Море

Ирина Радунская
МОРЕ
Мальчик, успевший полюбить музыку, еще больше полюбил море.
Когда Ксюша впервые увидел море, ему показалось, что это все она же, оренбургская степь, в новом обличье. И ему захотелось войти в него, как входил он в волну весенних цветов и трав. Но море оказалось обольстительнее.
Едва он окунулся в почти ледяную, пахнущую недозрелыми терпкими яблоками, молоком и еще чем-то незнакомым зеленоватую воду, его обдало волной ликования, острым ощущением победы над собой, во всем теле вспыхнул такой нежданный пьянящий праздник, что восторг перехватил дыхание, заставил забить по воде руками закричать от счастья. Мальчик окунался снова и снова и резвился в воде, как молодое животное, и захлебывался брызгами и радостью. Ему
хотелось вобрать в себя все это зеленое волнение, небо
и солнце, ласково и не по-оренбургски миролюбиво гладившее маленькие плечики и голову ребенка.

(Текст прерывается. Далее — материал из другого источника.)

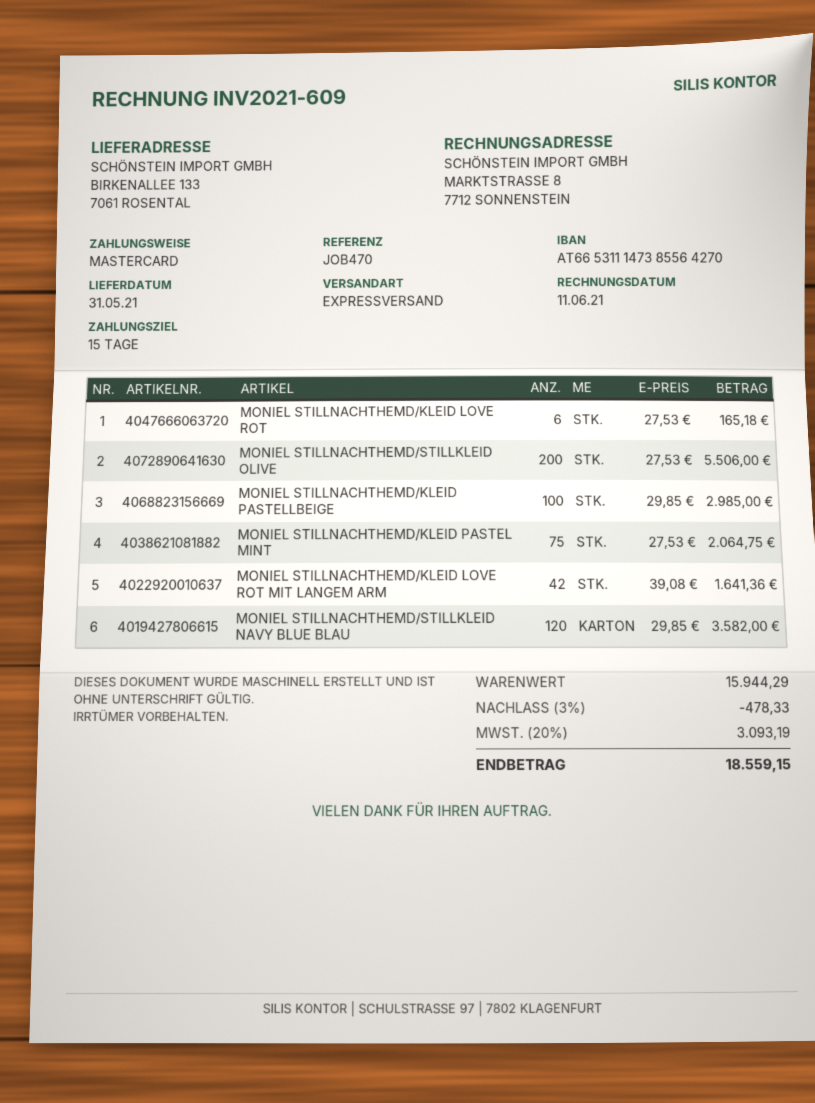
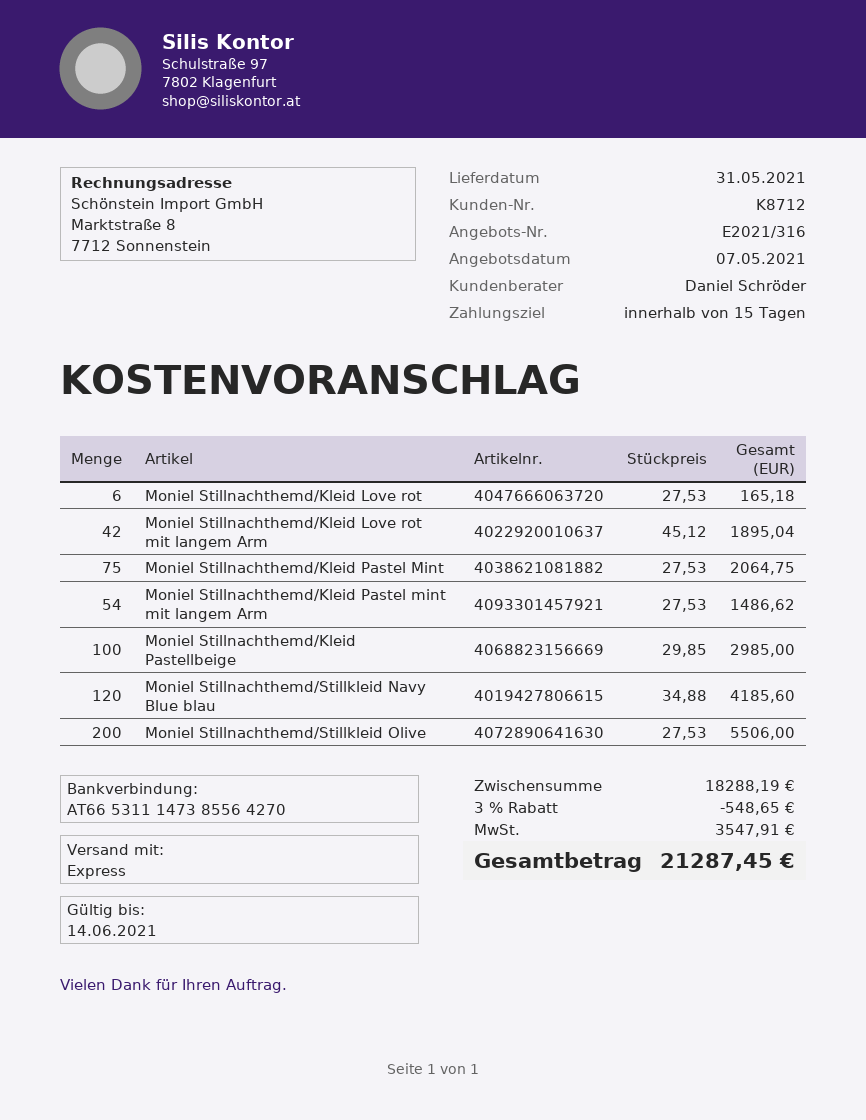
MONIEL STILLNACHTHEMD/KLEID LOVE ROT MIT LANGEM ARM: 42 x 39.08 = 1641.36 -> 42 x 45.12 = 1895.04
MONIEL STILLNACHTHEMD/STILLKLEID NAVY BLUE BLAU: 120 x 29.85 = 3582.00 -> 120 x 34.88 = 4185.60
Moniel Stillnachthemd/Kleid Pastel mint mit langem Arm: none -> 54 x 27.53 = 1486.62
subtotal: 15944.29 -> 18288.19
discount: 3% = 478.33 -> 3% = 548.65
tax: 3093.19 -> 3547.91
total: 18559.15 -> 21287.45

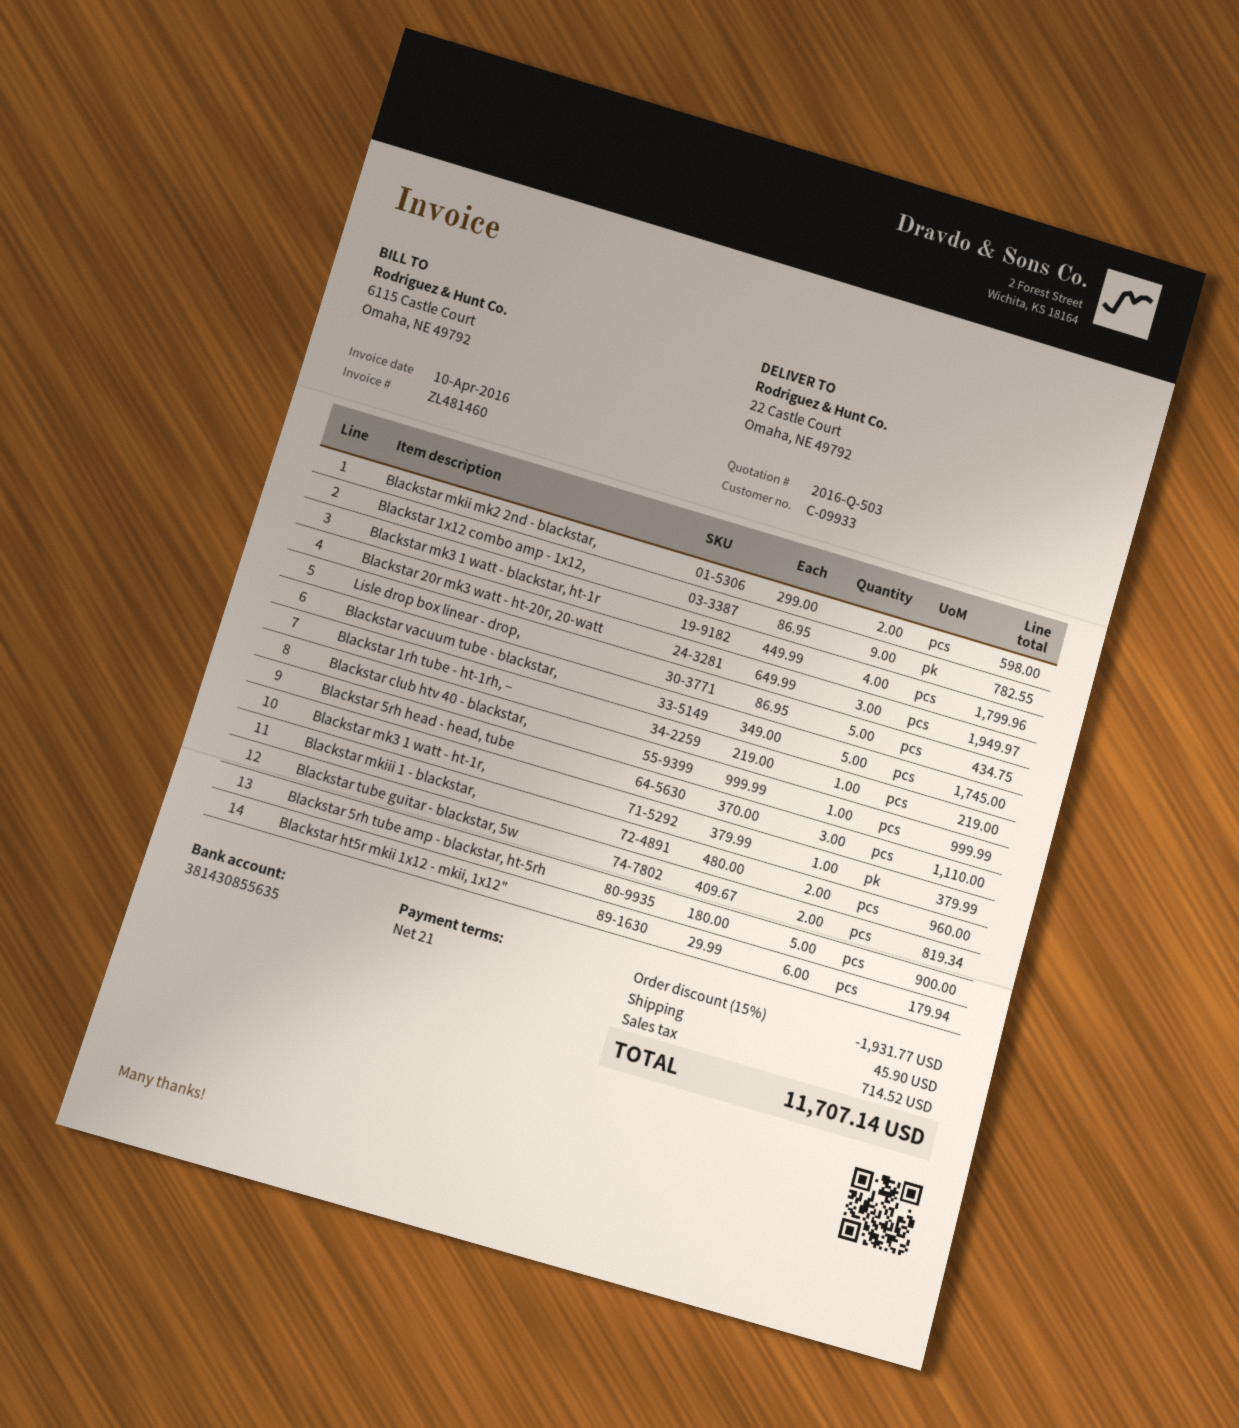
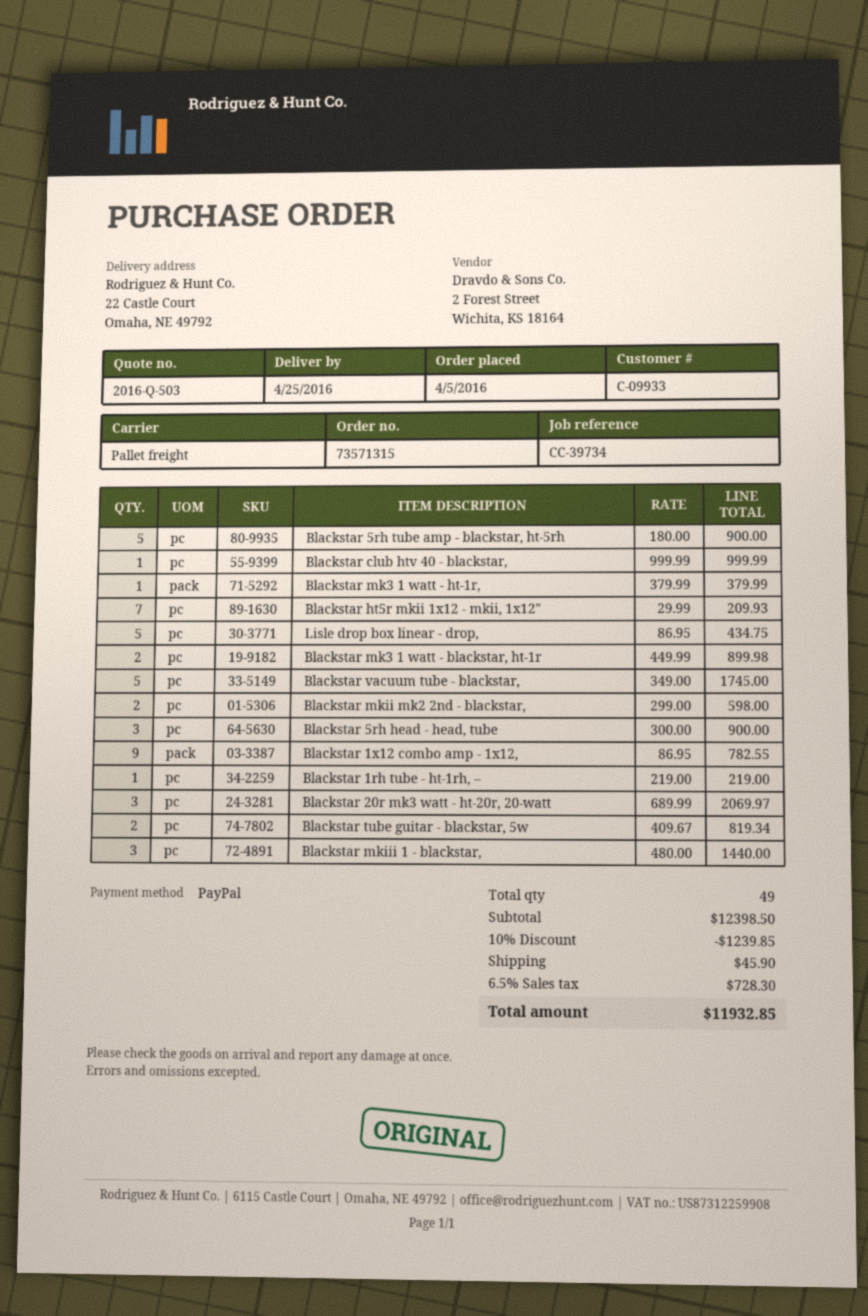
Blackstar mk3 1 watt - blackstar, ht-1r: 4 x 449.99 = 1799.96 -> 2 x 449.99 = 899.98
Blackstar 20r mk3 watt - ht-20r, 20-watt: 3 x 649.99 = 1949.97 -> 3 x 689.99 = 2069.97
Blackstar 5rh head - head, tube: 3 x 370.00 = 1110.00 -> 3 x 300.00 = 900.00
Blackstar mkiii 1 - blackstar,: 2 x 480.00 = 960.00 -> 3 x 480.00 = 1440.00
Blackstar ht5r mkii 1x12 - mkii, 1x12": 6 x 29.99 = 179.94 -> 7 x 29.99 = 209.93
discount: 15% = 1931.77 -> 10% = 1239.85
tax: 714.52 -> 728.30
total: 11707.14 -> 11932.85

Аксель влюбился в море, и с тех пор, с того первого дня, каждый раз, почувствовав море во всем теле, он будет испытывать тот же восторг. Он полюбил именно Балтийское море, Прибалтику, взморье. Взморье – с длинными, необъятными песчаными дюнами в россыпях янтаря и мелких, изящных
ракушек; с острым запахом хвои и водорослей; с постоянным – то затихающим, то вспыхивающим – спором сосен, гордо кивающих морю и солнцу. Взморье – с ровным, покатым песчаным дном, по которому можно долго-долго идти навстречу волнам, испытывая постепенное, все нарастающее, острое, томящее прикосновение воды. А когда вокруг тебя только вода, над головою только солнце, человек теряет контакт
с остальными людьми. Ему кажется, что он единственный на всем свете. Человек, Море и Солнце. И в этом союзе такая притягательная сила и вечность, такая пьянящая радость...

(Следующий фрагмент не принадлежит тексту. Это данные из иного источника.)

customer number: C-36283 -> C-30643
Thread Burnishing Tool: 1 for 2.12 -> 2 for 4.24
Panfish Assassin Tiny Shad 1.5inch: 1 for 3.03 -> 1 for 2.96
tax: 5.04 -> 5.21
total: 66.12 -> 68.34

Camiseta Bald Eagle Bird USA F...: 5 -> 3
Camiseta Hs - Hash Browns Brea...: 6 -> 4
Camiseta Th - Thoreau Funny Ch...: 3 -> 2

Мальчику полюбились ранние рыбалки. Они с дедом удирали поутру – все спали, и бабушка не успевала напутствовать их тысячами «нельзя»: нельзя далеко ходить в лес, нельзя заходить глубоко в море дедушке и тем более внуку, нельзя долго быть на солнце, нельзя, нельзя... – и знакомые рыбаки охотно принимали в свою компанию занятного старика,
изъясняющегося неизвестно на каком путаном наречии,
и мальчика, готового взяться за любую работу и гордого тем, что он равным принят в мужское трудовое общество.

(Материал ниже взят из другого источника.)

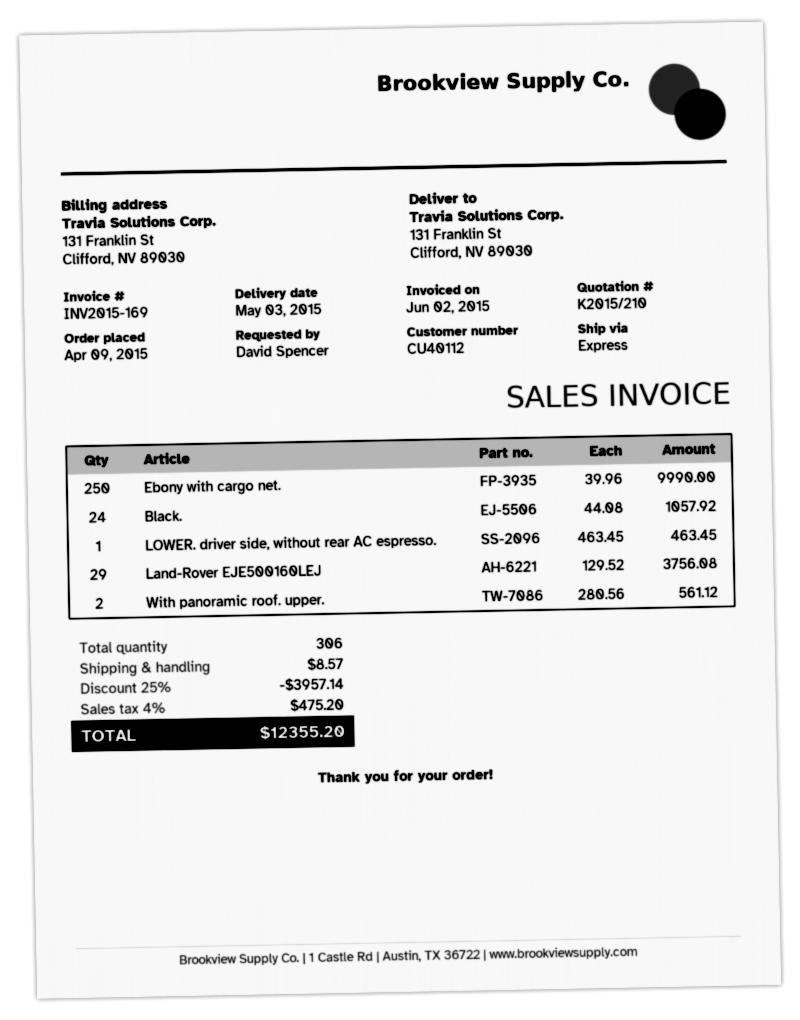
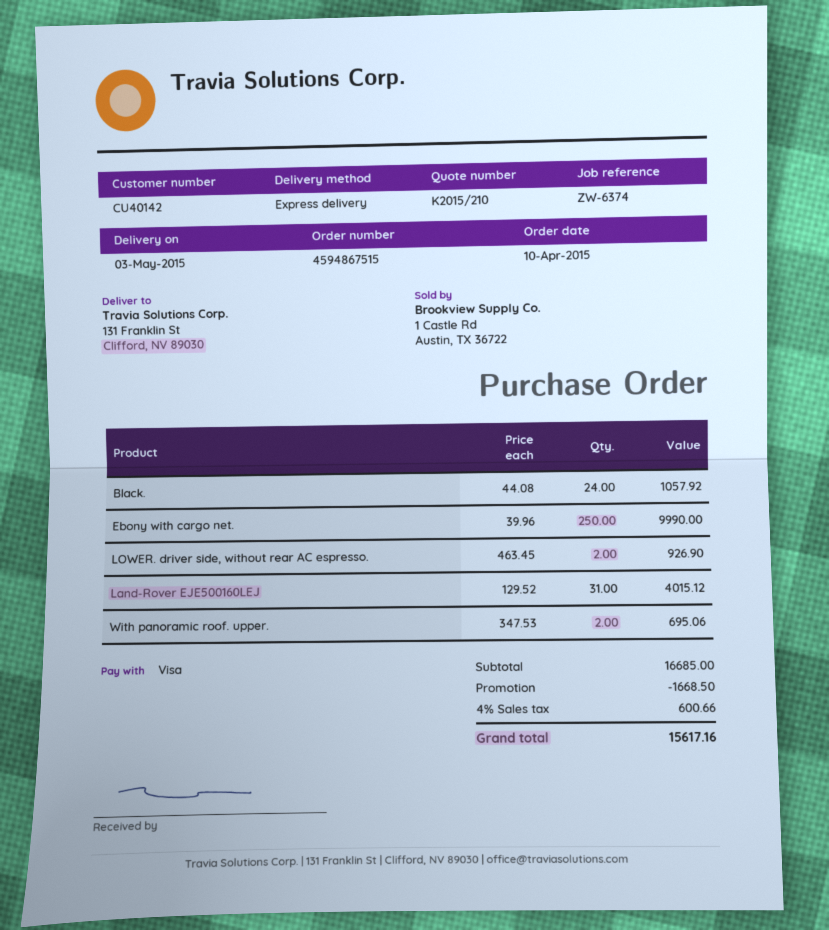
order date: 2015-04-09 -> 2015-04-10
customer number: CU40112 -> CU40142
LOWER. driver side, without rear AC espresso.: 1 x 463.45 = 463.45 -> 2 x 463.45 = 926.90
Land-Rover EJE500160LEJ: 29 x 129.52 = 3756.08 -> 31 x 129.52 = 4015.12
With panoramic roof. upper.: 2 x 280.56 = 561.12 -> 2 x 347.53 = 695.06
discount: 3957.14 -> 1668.50
shipping: 8.57 -> none
tax: 4% = 475.20 -> 4% = 600.66
total: 12355.20 -> 15617.16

Полюбились ночные походы на баркасах за три-четыре километра от берега за угрями – рыбаки жгли факелы,
и, привлеченные колеблющимся огнем, угри кишели вокруг лодок; умело орудуя острогой, ловцы добывали на ужин вкуснейшую из рыб. Полюбились костры в дюнах, когда после удачной охоты усталые рыбаки варили уху, изысканнейшую
в мире уху из угря – нигде на свете нет такой ухи, – и Ксюша, плотно сжав тонкие губы и округлив не по возрасту серьезные глаза, слушал рассказы стариков о повадках этой умной рыбы, которая живет в прибалтийских реках и раз в год, осенью, собирается в огромные стаи и уходит куда-то далеко,
в Мексиканский залив, на самый экватор, в теплое Саргассово море, а весной возвращается домой, в прохладные балтийские воды. Ксюша смотрел на длинные, вытянутые как сигары тельца угрей, окутанных удивительной кожей – у копченых угрей она тверда как подошва, и ее трудно разрезать,
а у вареных становится мягкой и нежной, как сливочное масло, – и мечтал о тех днях, когда он станет большим и уйдет на настоящем корабле вслед за угрями в иноземное море со
сказочным названием Саргассово...
Увлечению морем невольно способствовал и сам дед, познакомив внука со своим давним другом адмиралом, бароном
Мирбахом. Старый адмирал привязался к мальчику, много рассказывал ему о походах и морских сражениях, в которых участвовал. Он так увлек Акселя этими историями, что мальчик окончательно решил стать моряком.